BANK OF NEW YORK, TRUSTEE, ) ) Appellant-Plaintiff, ) ) vs. ) No. 29A02-0212-CV-1057 ) STEPHEN H. NALLY, HIRAM NALLY, ) EILEEN NALLY, STATE OF INDIANA, ) MARINA LIMITED PARTNERSHIP, ) ) Appellees-Defendants. ) ) __________________________________________ ) ) TOD D. OWENS AND PAMELA E. OWENS, ) ) Appellees-Third-Party Plaintiffs, ) ) vs. ) ) STEPHEN N. NALLY, ) BANK OF NEW YORK TRUSTEE, ) SHAE WILES, MICHAEL MIZE, ) INTERNAL REVENUE SERVICE, ET.AL., ) ) Appellees-Third-Party Defendants. )

 
    APPEAL FROM THE HAMILTON SUPERIOR COURT
    The Honorable Jerry M. Barr, Judge
Cause No. 48D03-9808-CP-758

 
 
    January 15, 2004

    OPINION ON REHEARING- FOR PUBLICATION

VAIDIK, Judge
 
    Bank of New York petitions for rehearing on Bank of New York v. Nally, 790 N.E.2d 1071 (Ind. Ct. App. 2003). In that opinion, we found that a purchaser of real property is held to constructive notice of those documents recorded in the grantor-grantee index and the mortgagor-mortgagee index. In arriving at this conclusion, we distinguished Hartig v. Stratman, 729 N.E.2d 237 (Ind. Ct.
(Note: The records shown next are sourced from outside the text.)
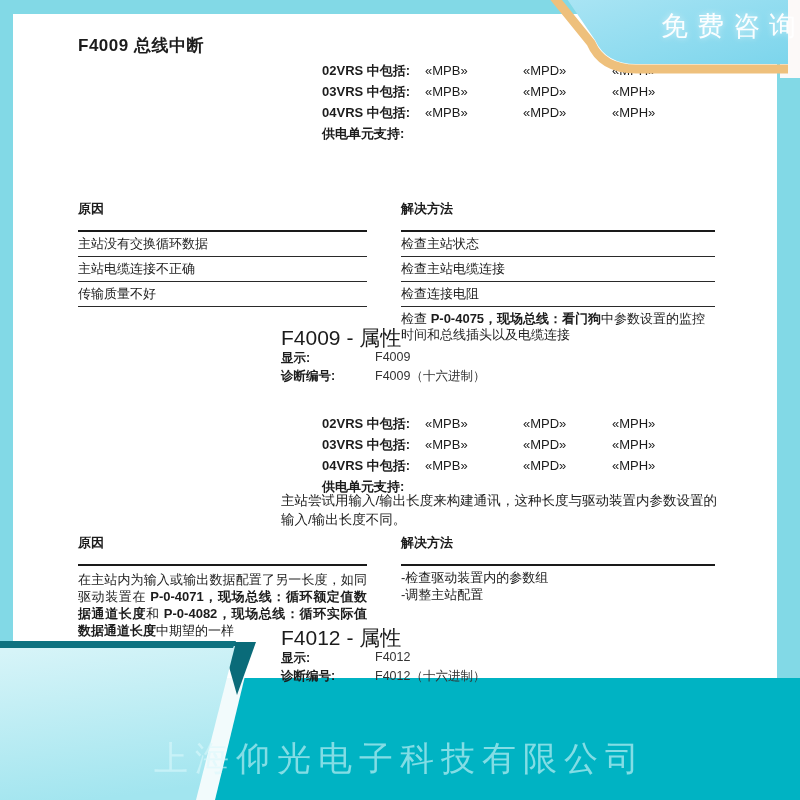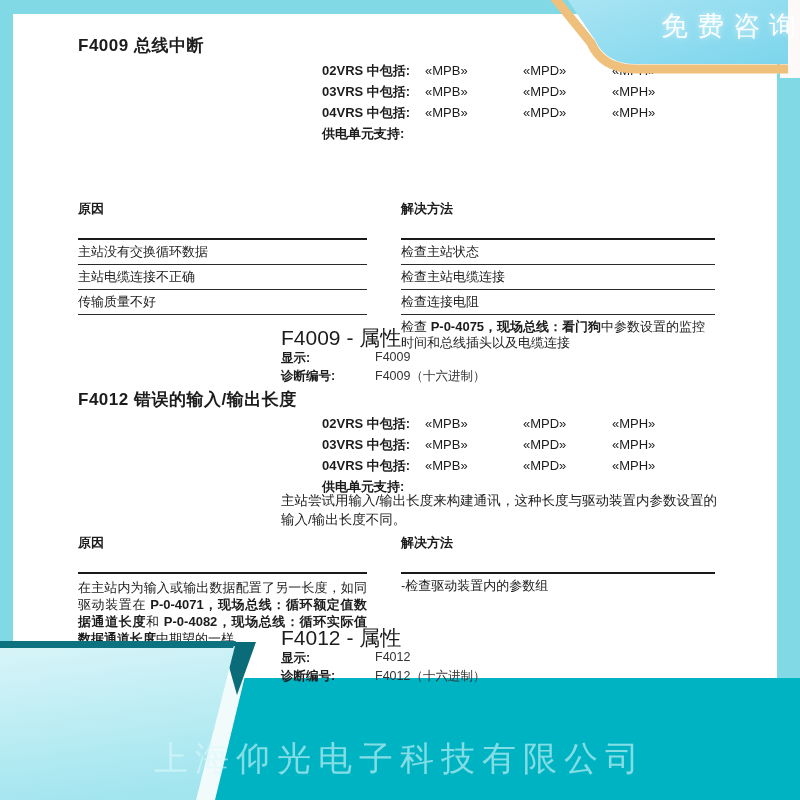--- a/index.html
+++ b/index.html
@@ -14,21 +14,21 @@
   
   .paper{position:absolute;left:13px;top:14px;width:764px;height:664px;background:#ffffff;color:#1c1c1c;}
   .abs{position:absolute;}
   .sec-title{font-size:17px;font-weight:bold;letter-spacing:.5px;white-space:nowrap;}
   .vrs-label{font-size:13px;font-weight:bold;white-space:nowrap;margin-left:41px;}
   .vrs-val{font-size:13px;white-space:nowrap;}
   .support-val{font-size:13px;font-weight:bold;}
   .para{font-size:13.5px;line-height:19px;text-align:justify;}
   .b{font-weight:bold;}
   .tbl{position:absolute;}
-  .tbl-header{font-size:13px;font-weight:bold;padding-bottom:20px;border-bottom:2px solid #1a1a1a;}
+  .tbl-header{font-size:13px;font-weight:bold;padding-bottom:12px;border-bottom:2px solid #1a1a1a;}
   .tbl-row{font-size:13px;line-height:16px;padding:4px 0 4px 0;}
   .tbl-row.ruled{border-bottom:1px solid #2a2a2a;}
   .tbl-row.plain{border-bottom:none;}
   .tbl-para{font-size:13px;line-height:17px;text-align:justify;padding-top:5px;}
   .props-title{font-size:21px;font-weight:normal;white-space:nowrap;}
   .prop-label{font-size:12.5px;font-weight:bold;white-space:nowrap;}
   .prop-value{font-size:12.5px;white-space:nowrap;color:#333;}
   
   .banner-svg{position:absolute;left:540px;top:0;width:260px;height:100px;}
   .banner-label{
@@ -99,21 +99,20 @@
     <div class="abs props-title" style="left:268px;top:310px;">F4009 - 属性</div>
     <div>
       <span class="abs prop-label" style="left:268px;top:336px;">显示:</span>
       <span class="abs prop-value" style="left:362px;top:336px;">F4009</span>
     </div>
     <div>
       <span class="abs prop-label" style="left:268px;top:354px;">诊断编号:</span>
       <span class="abs prop-value" style="left:362px;top:354px;">F4009（十六进制）</span>
     </div>
 
-    <div class="abs sec-title" style="left:65px;top:374px;">F4012 错误的输入/输出长度</div>
 
     <div>
       <span class="abs vrs-label" style="left:268px;top:401px;">02VRS 中包括:</span>
       <span class="abs vrs-val" style="left:412px;top:402px;">«MPB»</span>
       <span class="abs vrs-val" style="left:510px;top:402px;">«MPD»</span>
       <span class="abs vrs-val" style="left:599px;top:402px;">«MPH»</span>
     </div>
     <div>
       <span class="abs vrs-label" style="left:268px;top:422px;">03VRS 中包括:</span>
       <span class="abs vrs-val" style="left:412px;top:423px;">«MPB»</span>
@@ -134,20 +133,21 @@
     <div class="abs para" style="left:268px;top:477px;width:436px;"><span>主站尝试用输入/输出长度来构建通讯，这种长度与驱动装置内参数设置的输入/输出长度不同。</span></div>
 
     <div class="tbl" style="left:65px;top:520px;width:289px;">
       <div class="tbl-header">原因</div>
       <div class="tbl-para"><span>在主站内为输入或输出数据配置了另一长度，如同驱动装置在 </span><span class="b">P-0-4071，现场总线：循环额定值数据通道长度</span><span>和 </span><span class="b">P-0-4082，现场总线：循环实际值数据通道长度</span><span>中期望的一样</span></div>
     </div>
 
     <div class="tbl" style="left:388px;top:520px;width:314px;">
       <div class="tbl-header">解决方法</div>
       <div class="tbl-row plain" style="padding-bottom:0;">-检查驱动装置内的参数组</div>
+      <div class="tbl-row plain" style="padding-top:1px;">-调整主站配置</div>
     </div>
 
     <div class="abs props-title" style="left:268px;top:610px;">F4012 - 属性</div>
     <div>
       <span class="abs prop-label" style="left:268px;top:636px;">显示:</span>
       <span class="abs prop-value" style="left:362px;top:636px;">F4012</span>
     </div>
     <div>
       <span class="abs prop-label" style="left:268px;top:654px;">诊断编号:</span>
       <span class="abs prop-value" style="left:362px;top:654px;">F4012（十六进制）</span>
App. 2000), reh'g denied.
In Hartig, John Connell sold real property to Sean Holmes. On the same day, Connell also gave an easement over the same property to the Stratmans. Thereafter, Holmes recorded his deed one minute before the Stratmans recorded their easement. Holmes subsequently sold the property to Timothy Hartig, who did not know about the easement and refused to honor it. This Court determined that Hartig was not deemed to have constructive knowledge of the easement because a search of the grantor-grantee index would not have disclosed it. Id. at 240. In distinguishing the instant case from Hartig, in our original opinion we transposed the names of Holmes and Hartig in our discussion of the recording sequence. Despite this transposition, we continue to find that Hartig is inapposite because it dealt with an easement instead of a mortgage. Because Indiana Code § 36-2-11-12(b) requires mortgages to be kept in a separate index from the grantor-grantee index, we stand by our previous holding that Bank of New York is held to constructive notice of documents contained in both indexes.
    The petition for rehearing is granted. We affirm our original opinion in all respects, except as clarified in this opinion on rehearing.
FRIEDLANDER, J., and ROBB, J., concur.